[Records for this task]
========

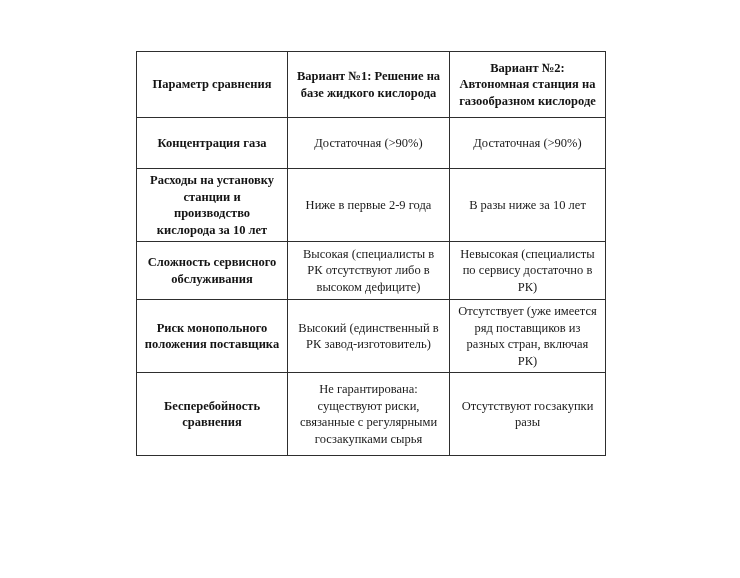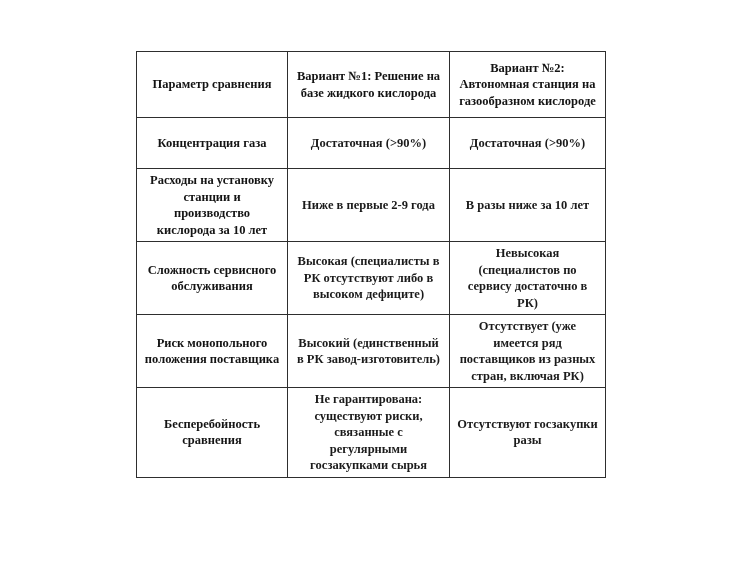--- a/index.html
+++ b/index.html
@@ -43,7 +43,7 @@
     color: #141414;
   }
   table.cmp td {
-    font-weight: bold;
+    font-weight: normal;
   }
   tr.h-head  { height: 66px; }
   tr.h-r0 { height: 51px; padding-left: 16px; }

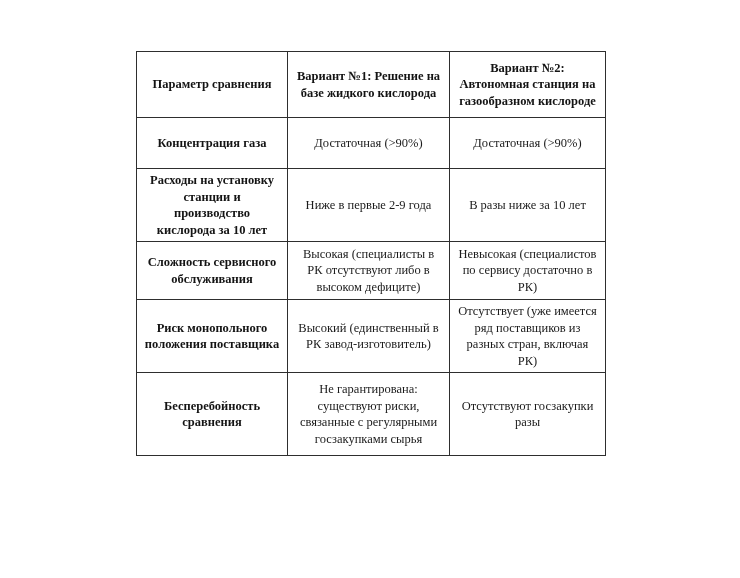--- a/index.html
+++ b/index.html
@@ -84,7 +84,7 @@
       <tr class="h-r2">
         <th>Сложность сервисного обслуживания</th>
         <td>Высокая (специалисты в РК отсутствуют либо в высоком дефиците)</td>
-        <td>Невысокая (специалистов по сервису достаточно в РК)</td>
+        <td>Невысокая (специалисты по сервису достаточно в РК)</td>
       </tr>
       <tr class="h-r3">
         <th>Риск монопольного положения поставщика</th>

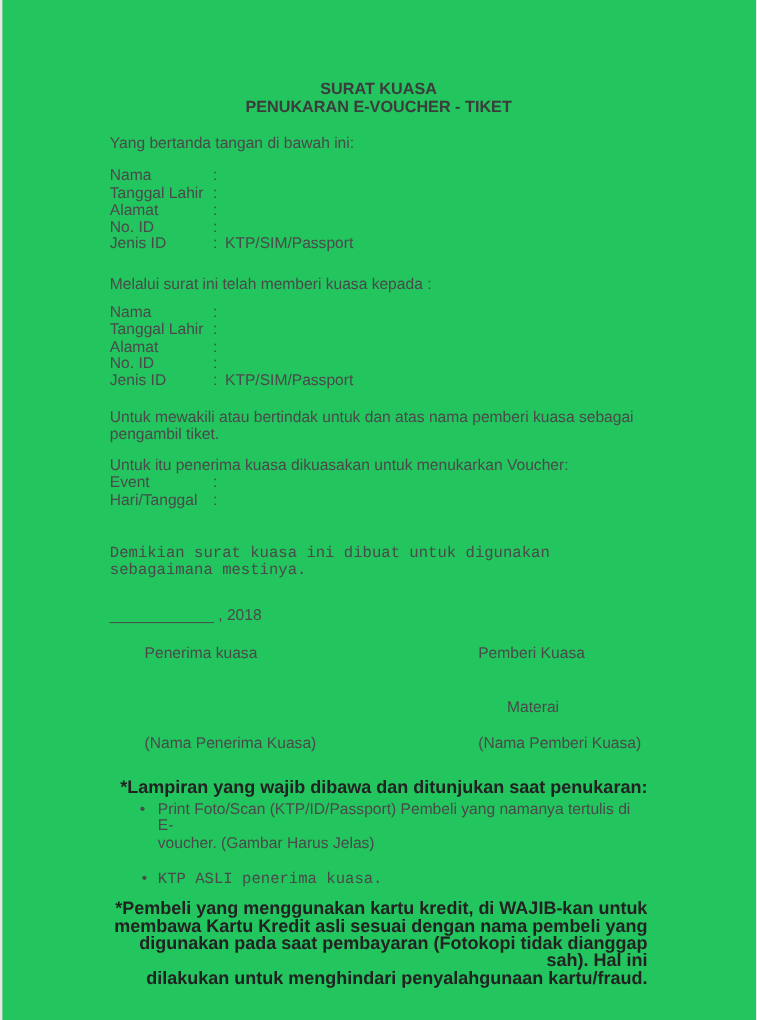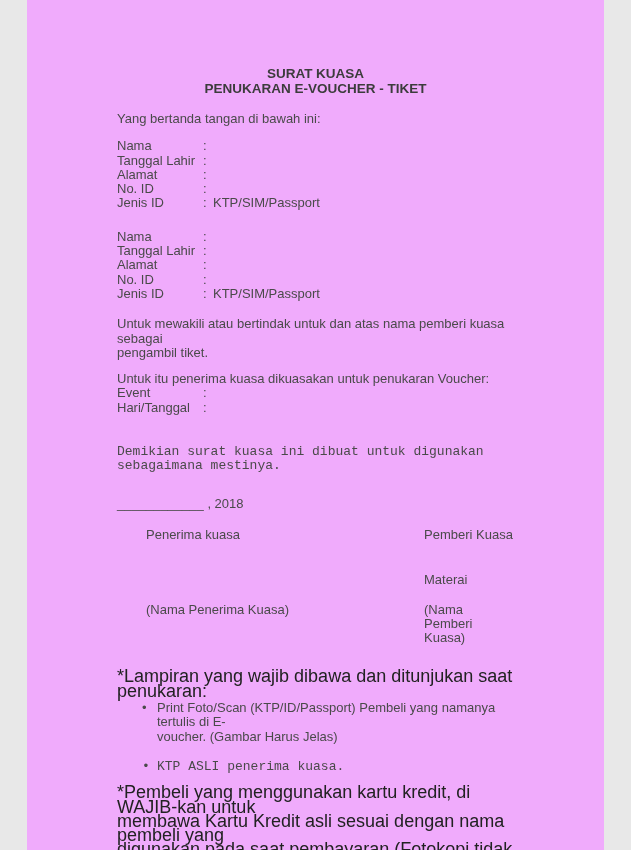--- a/index.html
+++ b/index.html
@@ -4,10 +4,10 @@
 <style>
   html, body { margin: 0; padding: 0; background: #e8e8e8; }
   .page {
-    width: 577px;
+    width: 628px;
     height: 850px;
     margin: 0 auto;
-    background: #f0abfc;
+    background: #22c55e;
     box-sizing: border-box;
     padding: 66px 90px 0 90px;
     overflow: hidden;

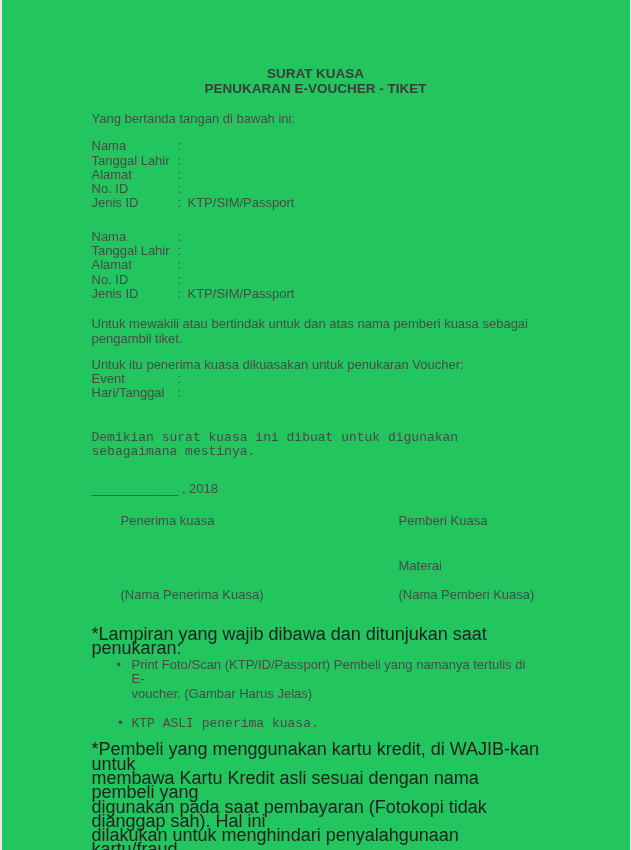--- a/index.html
+++ b/index.html
@@ -100,6 +100,7 @@
       </div>
     </div>
 
+  <div class="auth-intro">Melalui surat ini telah memberi kuasa kepada :</div>
 
   <div class="fields fields-attorney">
 

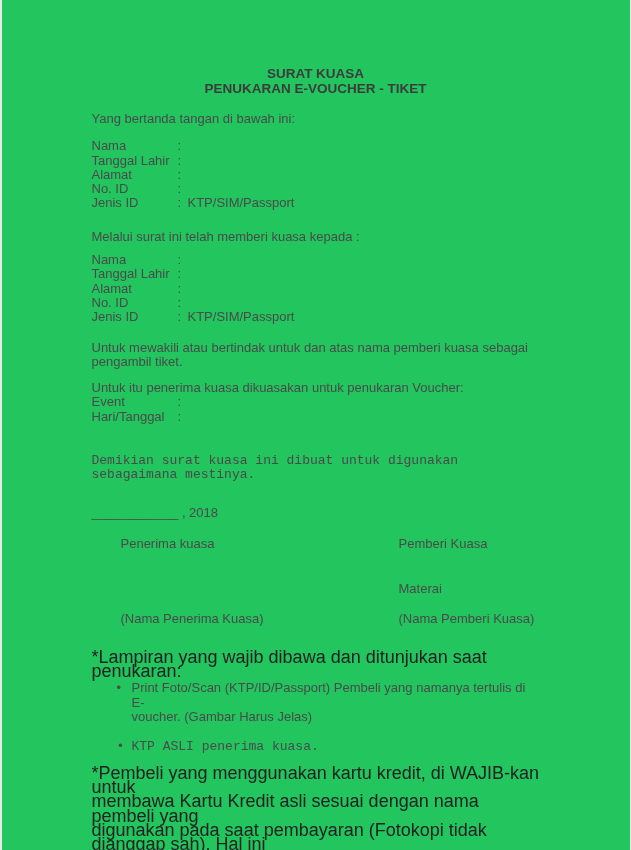--- a/index.html
+++ b/index.html
@@ -138,7 +138,7 @@
   <div class="purpose">Untuk mewakili atau bertindak untuk dan atas nama pemberi kuasa sebagai<br>pengambil tiket.</div>
 
   <div class="voucher-block">
-    <div class="voucher-intro">Untuk itu penerima kuasa dikuasakan untuk penukaran Voucher:</div>
+    <div class="voucher-intro">Untuk itu penerima kuasa dikuasakan untuk menukarkan Voucher:</div>
     <div class="fields">
 
         <div class="frow">

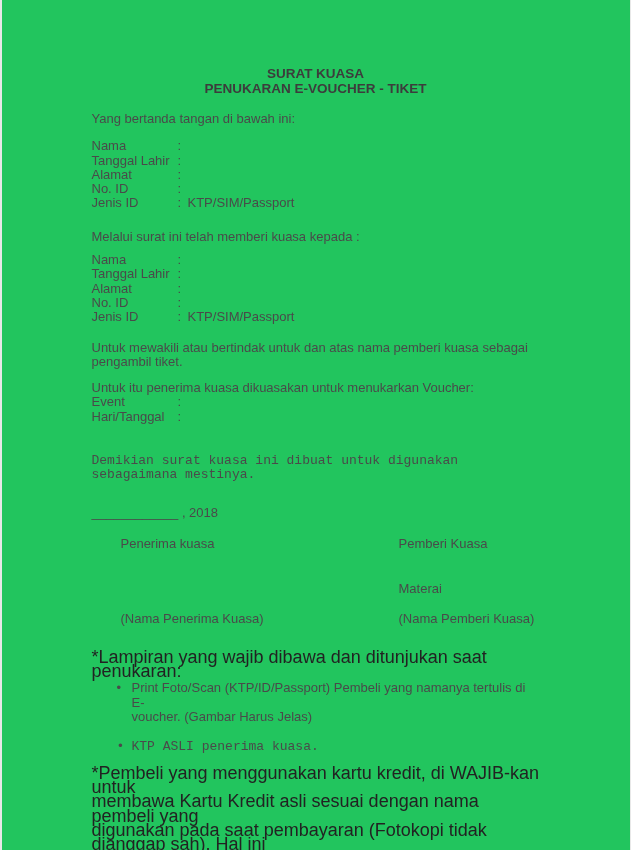--- a/index.html
+++ b/index.html
@@ -43,7 +43,7 @@
   .sig-row { display: flex; }
   .sig-left { width: 278px; flex: 0 0 278px; margin-left: 29px; }
   .sig-right { flex: 1 1 auto; }
-  .sig-row-stamp { margin-top: 31px; }
+  .sig-row-stamp { margin-top: 31px; gap: 24px; }
   .sig-row-names { margin-top: 15px; }
   .bold-note { font-weight: normal; color: #222222; font-size: 18px; line-height: 14.3px; }
   .attach-heading { margin: 0 0 3px 0; }

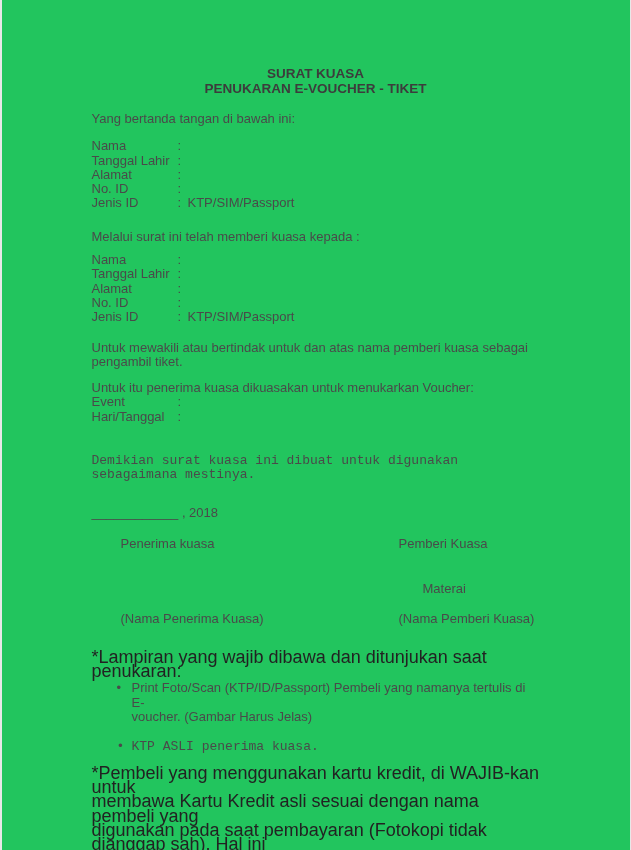--- a/index.html
+++ b/index.html
@@ -45,7 +45,7 @@
   .sig-right { flex: 1 1 auto; }
   .sig-row-stamp { margin-top: 31px; gap: 24px; }
   .sig-row-names { margin-top: 15px; }
-  .bold-note { font-weight: normal; color: #222222; font-size: 18px; line-height: 14.3px; }
+  .bold-note { font-weight: bold; color: #222222; font-size: 15px; line-height: 14.3px; text-align: right; }
   .attach-heading { margin: 0 0 3px 0; }
   .bullets { margin: 0 0 11px 0; }
   .bullet { display: flex; }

========

[Exercise goal]
All of the data above should be printed again exactly, though none of the pictures belong in the copy.

[Finished task]
--- a/index.html
+++ b/index.html
@@ -43,7 +43,7 @@
     color: #141414;
   }
   table.cmp td {
-    font-weight: bold;
+    font-weight: normal;
   }
   tr.h-head  { height: 66px; }
   tr.h-r0 { height: 51px; padding-left: 16px; }

--- a/index.html
+++ b/index.html
@@ -84,7 +84,7 @@
       <tr class="h-r2">
         <th>Сложность сервисного обслуживания</th>
         <td>Высокая (специалисты в РК отсутствуют либо в высоком дефиците)</td>
-        <td>Невысокая (специалистов по сервису достаточно в РК)</td>
+        <td>Невысокая (специалисты по сервису достаточно в РК)</td>
       </tr>
       <tr class="h-r3">
         <th>Риск монопольного положения поставщика</th>

--- a/index.html
+++ b/index.html
@@ -4,10 +4,10 @@
 <style>
   html, body { margin: 0; padding: 0; background: #e8e8e8; }
   .page {
-    width: 577px;
+    width: 628px;
     height: 850px;
     margin: 0 auto;
-    background: #f0abfc;
+    background: #22c55e;
     box-sizing: border-box;
     padding: 66px 90px 0 90px;
     overflow: hidden;

--- a/index.html
+++ b/index.html
@@ -100,6 +100,7 @@
       </div>
     </div>
 
+  <div class="auth-intro">Melalui surat ini telah memberi kuasa kepada :</div>
 
   <div class="fields fields-attorney">
 

--- a/index.html
+++ b/index.html
@@ -138,7 +138,7 @@
   <div class="purpose">Untuk mewakili atau bertindak untuk dan atas nama pemberi kuasa sebagai<br>pengambil tiket.</div>
 
   <div class="voucher-block">
-    <div class="voucher-intro">Untuk itu penerima kuasa dikuasakan untuk penukaran Voucher:</div>
+    <div class="voucher-intro">Untuk itu penerima kuasa dikuasakan untuk menukarkan Voucher:</div>
     <div class="fields">
 
         <div class="frow">

--- a/index.html
+++ b/index.html
@@ -43,7 +43,7 @@
   .sig-row { display: flex; }
   .sig-left { width: 278px; flex: 0 0 278px; margin-left: 29px; }
   .sig-right { flex: 1 1 auto; }
-  .sig-row-stamp { margin-top: 31px; }
+  .sig-row-stamp { margin-top: 31px; gap: 24px; }
   .sig-row-names { margin-top: 15px; }
   .bold-note { font-weight: normal; color: #222222; font-size: 18px; line-height: 14.3px; }
   .attach-heading { margin: 0 0 3px 0; }

--- a/index.html
+++ b/index.html
@@ -45,7 +45,7 @@
   .sig-right { flex: 1 1 auto; }
   .sig-row-stamp { margin-top: 31px; gap: 24px; }
   .sig-row-names { margin-top: 15px; }
-  .bold-note { font-weight: normal; color: #222222; font-size: 18px; line-height: 14.3px; }
+  .bold-note { font-weight: bold; color: #222222; font-size: 15px; line-height: 14.3px; text-align: right; }
   .attach-heading { margin: 0 0 3px 0; }
   .bullets { margin: 0 0 11px 0; }
   .bullet { display: flex; }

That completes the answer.